My time will also come: National Games javelin throw gold medallist Manu DP now aiming for glory on international stage
Manu DP clinched the javelin gold medal at the 36th National Games at the IIT Gandhinagar ground with a throw of 80.74m. The 22-year-old was quick to admit that it was not one of his best efforts and insisted that his immediate goal is to cross the 85m mark.
“This effort wasn’t the best,” he said immediately after confirming the gold medal “During training I consistently get 80+ throws, it is a vast improvement from last year. For the National Games, the body was loaded (more intake of protein and supplements), and the weather here was demanding.”
“The goal is to throw in excess of 85m in the new season, I have already thrown 84.35m at Inter-state Nationals, before the 82.28m at the Commonwealth Games,” said the youngster who likes to spend the eve of any competition watching throwing videos of Neeraj Chopra and other record holders.
Manu, who is a big fan of Neeraj Chopra admitted that he had a long way to go before joining the elite brigade of javelin throwers from Asia that also includes Pakistan’s Arshad Nadeem.
Nadeem recently became the second Asian and 23rd in the world to hurl the javelin past the magic mark of 90m. The Pakistani thrower achieved the milestone at the Birmingham Commonwealth Games, where he clinched the gold medal with a Games record effort of 90.18m.
India, however, returned empty-handed in the absence of Chopra, who had pulled out due to a groin injury. The two Indian throwers at the event Manu and Rohit Yadav finished fifth and sixth with best efforts of 82.28m and 82.22m, respectively.
For the 22-year-old Manu, his performance in Birmingham was never about shattering any records. He boarded the flight to Birmingham with a simple idea of giving his best at his maiden international meet.
“This (CWG) was my first major international tournament, it was a great learning experience. My effort was nowhere near to what Pakistan’s Arshad Nadeem achieved. I did not go with a baggage of eclipsing any record. The plan was simple. I wanted to give my best as I know Apna bhi time ayega (My time will also come),” he said.
The plan was simple. I wanted to give my best as I know Apna bhi time ayega (My time will also come),” he said.
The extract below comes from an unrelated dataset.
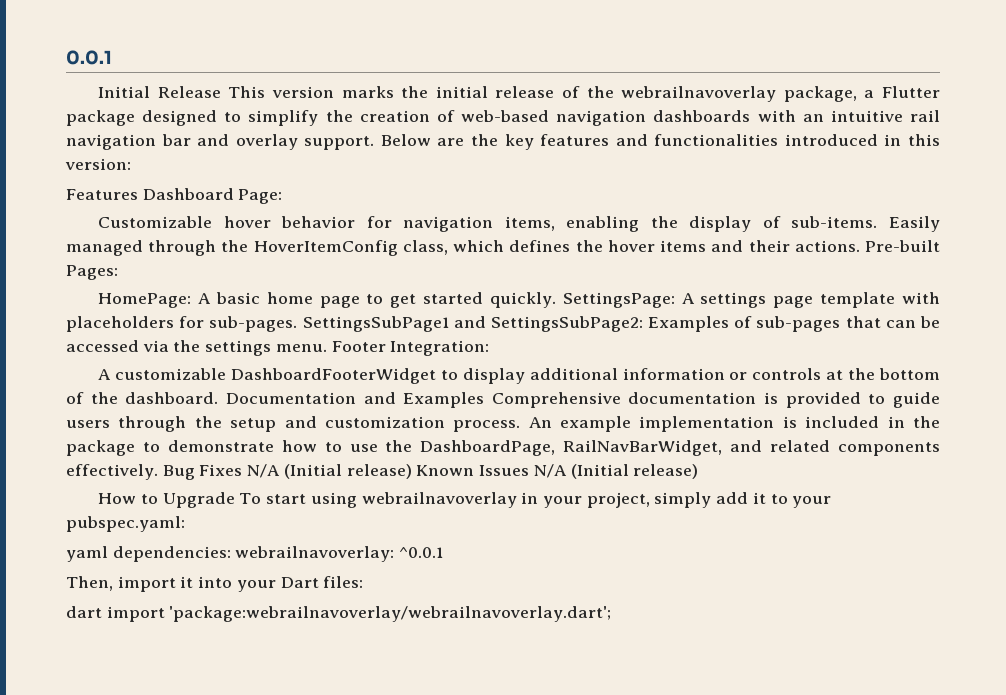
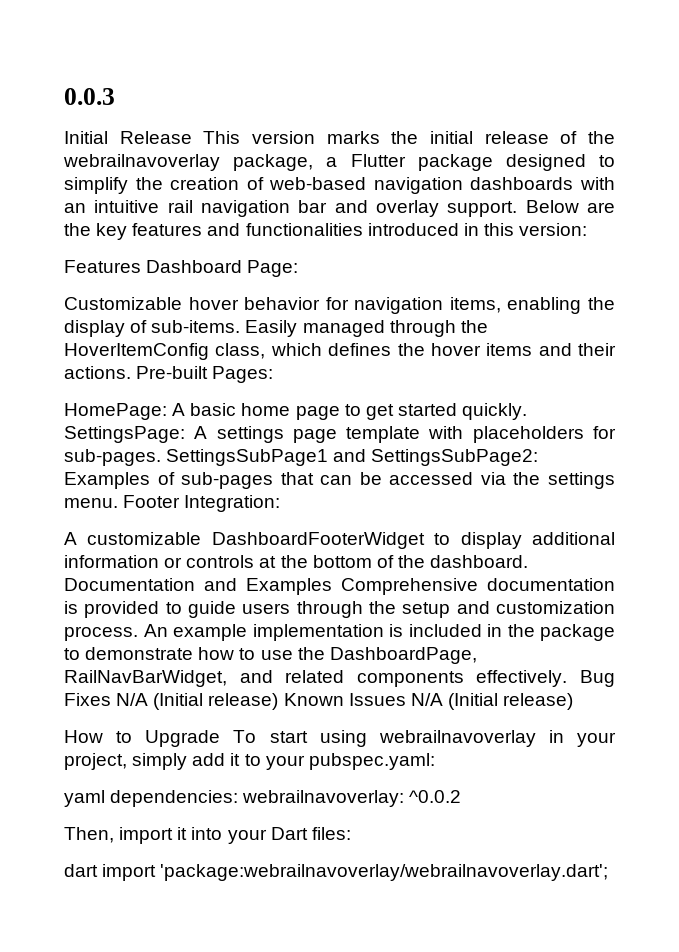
- 0.0.1
+ 0.0.3
- yaml dependencies: webrailnavoverlay: ^0.0.1
+ yaml dependencies: webrailnavoverlay: ^0.0.2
Left to train all by himself in the absence of his Services coach Kashinath Naik, Manu admitted of being clueless in Birmingham, as all he could afford was a video call to the 2010 Commonwealth Games bronze medallist, posted at the Army Institute of Sports (ASI), Pune.
“What I missed most at the CWG was the absence of my coach. There was no one to guide me during training. All I could do was a video call with my coach to discuss my strategies. For me, coach Naik sir’s advice is the final word,” he said.
“Also, the absence of Neeraj bhai at the CWG was a big blow for us. Arshad did speak to me during training, he advised to give my best,” recalled the youngster from Hassan in Karnataka.
“Neeraj bhai also messaged me ahead of the CWG, and advised me to express myself. He has been the biggest motivation for all the junior throwers. It feels special that Neeraj bhai is from India and he has achieved so much. His feats challenge us to give our best in every effort,” said Manu.